🤖 AI Summary
Reaction product prediction faces a dual challenge: template-based methods suffer from poor generalizability, while template-free approaches exhibit limited accuracy. This paper introduces the Benchmark Reaction Set (BRS)—a compact, high-coverage set of 20 universal reaction templates—and ProPreT5, a customized T5 model that, for the first time, integrates template-guided decoding with end-to-end sequence-to-sequence learning while preserving chemical validity. Built upon SMILES representations, ProPreT5 leverages large-scale pretraining followed by template-constrained fine-tuning.

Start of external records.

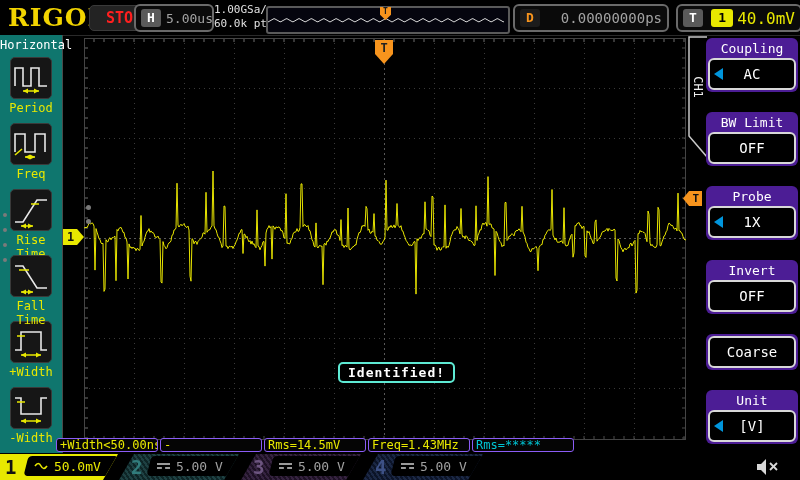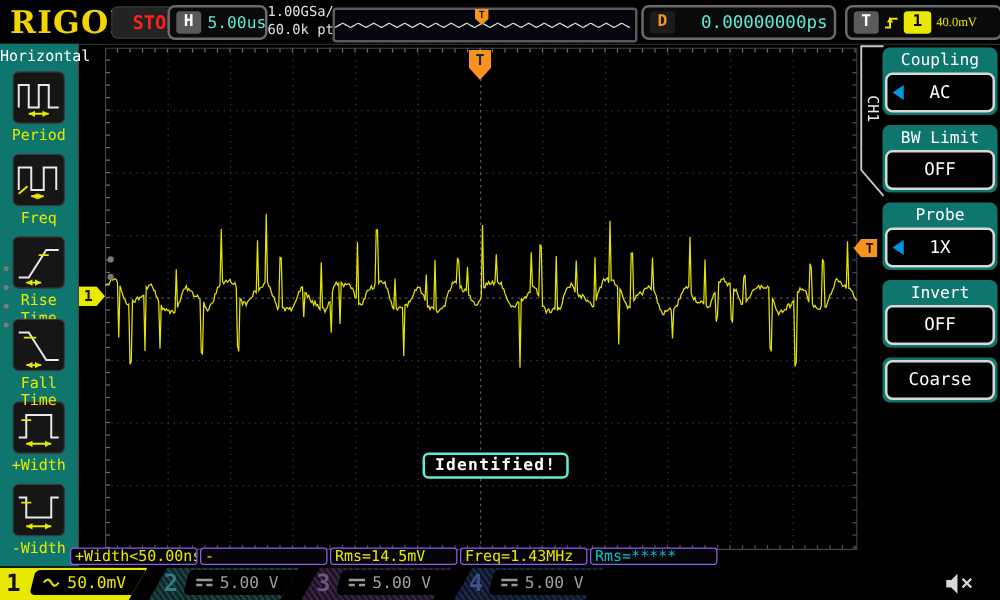--- a/index.html
+++ b/index.html
@@ -20,7 +20,7 @@
   .chip-gray{background:#5a5a5a;color:#fff;padding:0 2px;}
   .chip-orange{background:#1c1c1c;color:#f7941d;padding:0 2px;}
   .chip-yellow{background:#e8e800;color:#000;padding:0 3px;}
-  .tb-val{font-size:13px;color:#5eead4;}
+  .tb-val{font-size:13px;color:#a3a3a3;}
   .rate-block{position:absolute;left:214px;top:3px;font-size:11px;line-height:14px;color:#e0e0e0;}
   .preview{position:absolute;left:266px;top:6px;width:240px;height:24px;background:#05050e;
         border:2px solid #5a5a5a;border-radius:3px;}

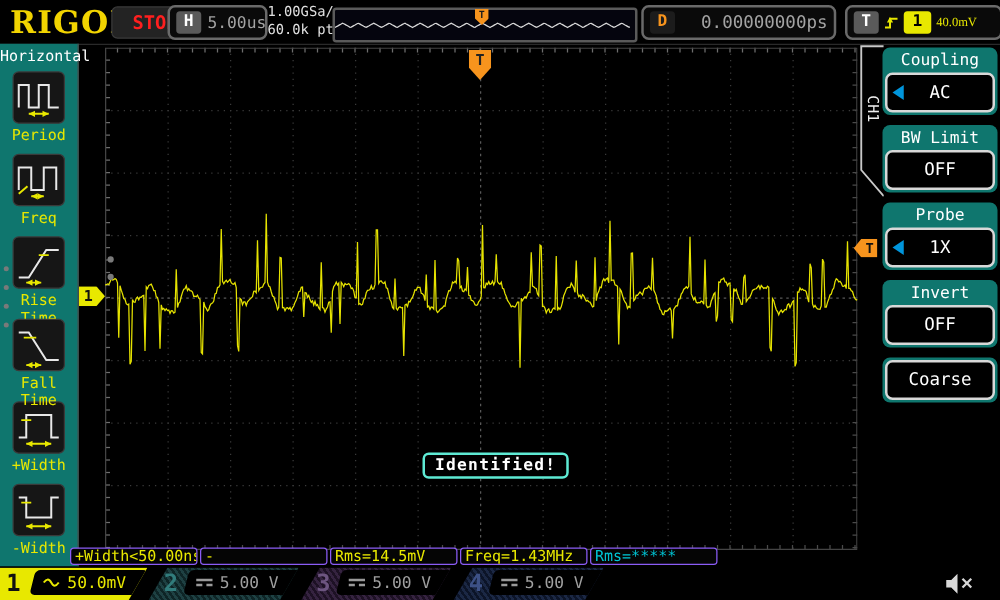--- a/index.html
+++ b/index.html
@@ -30,7 +30,7 @@
   .d-box{left:513px;width:142px;}
   .d-box .tb-val{flex:1;text-align:right;font-size:14px;}
   .t-box{left:676px;width:112px;gap:4px;}
-  .t-level{color:#e8e800;font-size:10px;font-family:Liberation Serif, serif;}
+  .t-level{color:#e8e800;font-size:16px;}
 
   
   .left-menu{position:absolute;left:0;top:35px;width:62px;height:418px;border-right:1px solid #4a4a4a;background:#0f766e;}

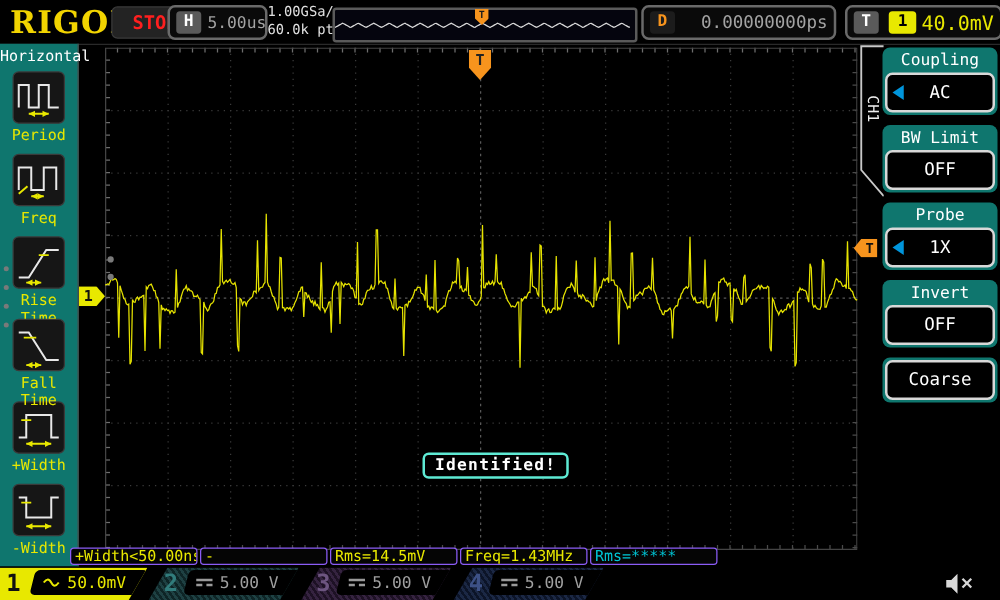--- a/index.html
+++ b/index.html
@@ -79,7 +79,7 @@
 
   
   .right-menu{position:absolute;left:706px;top:38px;width:92px;}
-  .rm-item{background:#0f766e;border-radius:6px;margin-bottom:8px;padding:2px;}
+  .rm-item{background:#4c1d95;border-radius:6px;margin-bottom:20px;padding:2px;}
   .rm-label{text-align:center;font-size:13px;color:#fff;height:18px;line-height:18px;}
   .rm-value{position:relative;height:28px;background:#000;border:2px solid #d8d8d8;border-radius:6px;
         color:#fff;font-size:14px;text-align:center;line-height:28px;}

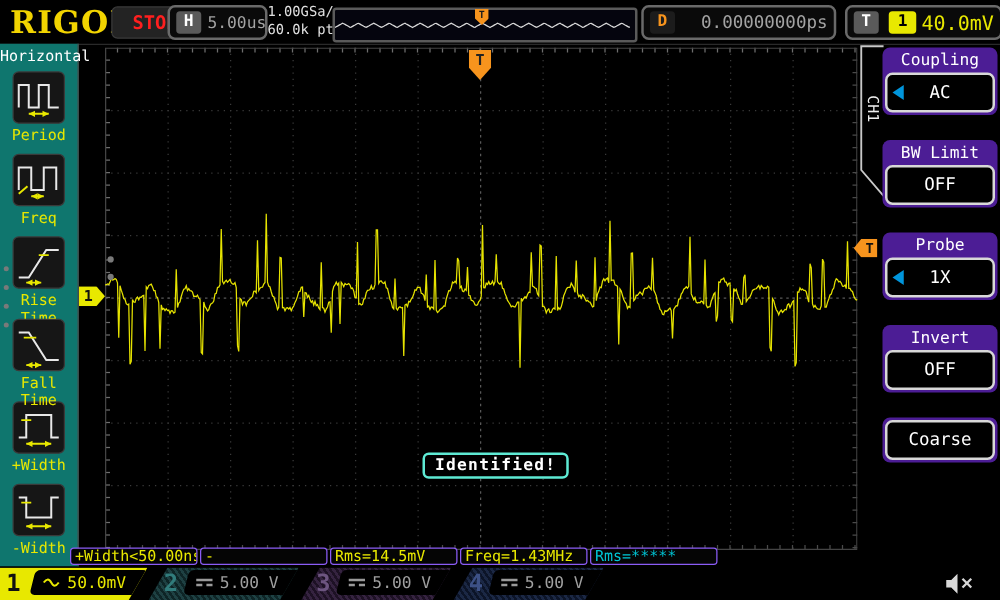--- a/index.html
+++ b/index.html
@@ -537,6 +537,13 @@
         <span>Coarse</span>
       </div>
     </div>
+    <div class="rm-item">
+      <div class="rm-label">Unit</div>
+      <div class="rm-value">
+        <span class="rm-arrow"></span>
+        <span>[V]</span>
+      </div>
+    </div>
   </div>
   <div class="rm-dot" style="top:205px"></div>
   <div class="rm-dot" style="top:219px"></div>

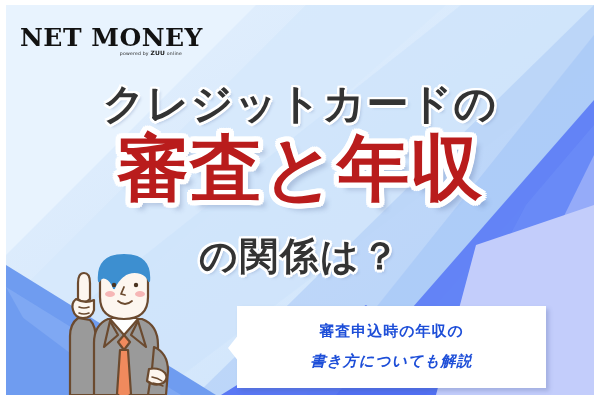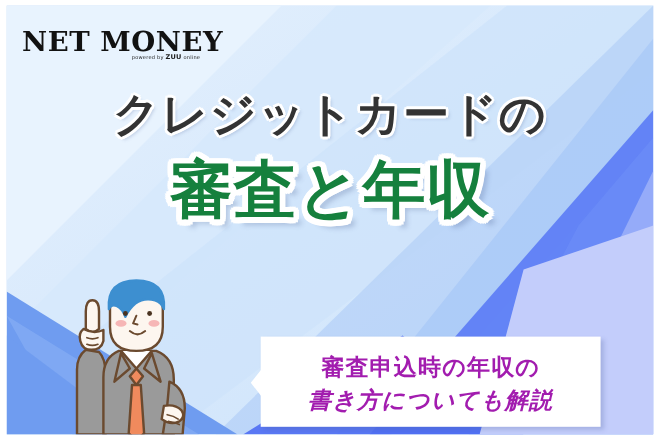--- a/index.html
+++ b/index.html
@@ -42,7 +42,7 @@
       3px 3px 3px rgba(90,110,160,.28);
   }
   .hl-2{
-    top:140px;font-size:57px;color:#15803d;letter-spacing:1px;
+    top:127px;font-size:72px;color:#b91c1c;letter-spacing:1px;
     text-shadow:
       -5px 0 0 #fff, 5px 0 0 #fff, 0 -5px 0 #fff, 0 5px 0 #fff,
       -4px -4px 0 #fff, 4px -4px 0 #fff, -4px 4px 0 #fff, 4px 4px 0 #fff,

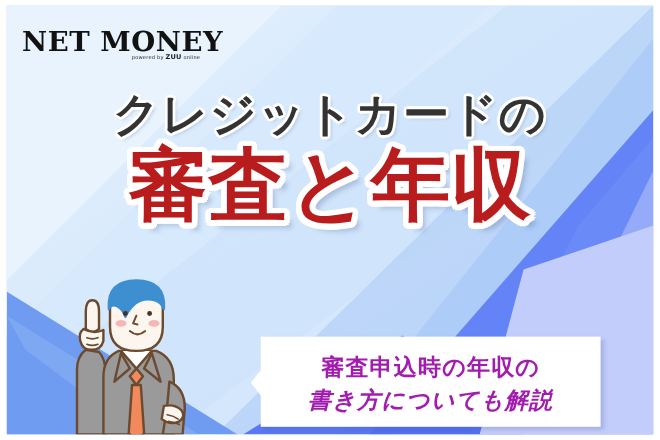--- a/index.html
+++ b/index.html
@@ -130,6 +130,7 @@
   <div id="headline">
     <div class="hl hl-1">クレジットカードの</div>
     <div class="hl hl-2">審査と年収</div>
+    <div class="hl hl-3">の関係は？</div>
   </div>
 
   <svg id="character" viewBox="0 0 140 144">

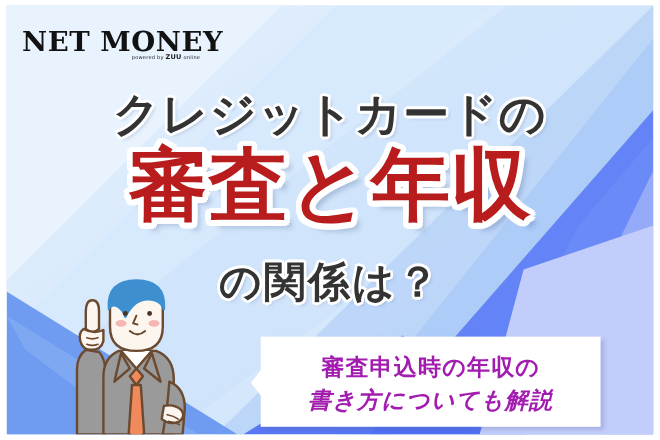--- a/index.html
+++ b/index.html
@@ -75,7 +75,7 @@
   }
   .co-line{
     position:absolute;width:309px;left:9px;text-align:center;
-    font-weight:700;font-size:21px;color:#a21caf;letter-spacing:1px;
+    font-weight:700;font-size:15px;color:#1d4ed8;letter-spacing:1px;
     white-space:nowrap;line-height:1;
   }
   .co-1{top:18px;}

Experiments across multiple benchmarks demonstrate that ProPreT5 significantly outperforms state-of-the-art methods in top-k accuracy, chemical validity, and reaction realism. Crucially, it overcomes the long-standing trade-off between template rigidity and model generalizability, establishing a new paradigm for data-efficient, chemically grounded reaction prediction.
📝 Abstract
The accurate prediction of chemical reaction outcomes is a major challenge in computational chemistry. Current models rely heavily on either highly specific reaction templates or template-free methods, both of which present limitations. To address these limitations, this work proposes the Broad Reaction Set (BRS), a dataset featuring 20 generic reaction templates that allow for the efficient exploration of the chemical space. Additionally, ProPreT5 is introduced, a T5 model tailored to chemistry that achieves a balance between rigid templates and template-free methods. ProPreT5 demonstrates its capability to generate accurate, valid, and realistic reaction products, making it a promising solution that goes beyond the current state-of-the-art on the complex reaction product prediction task.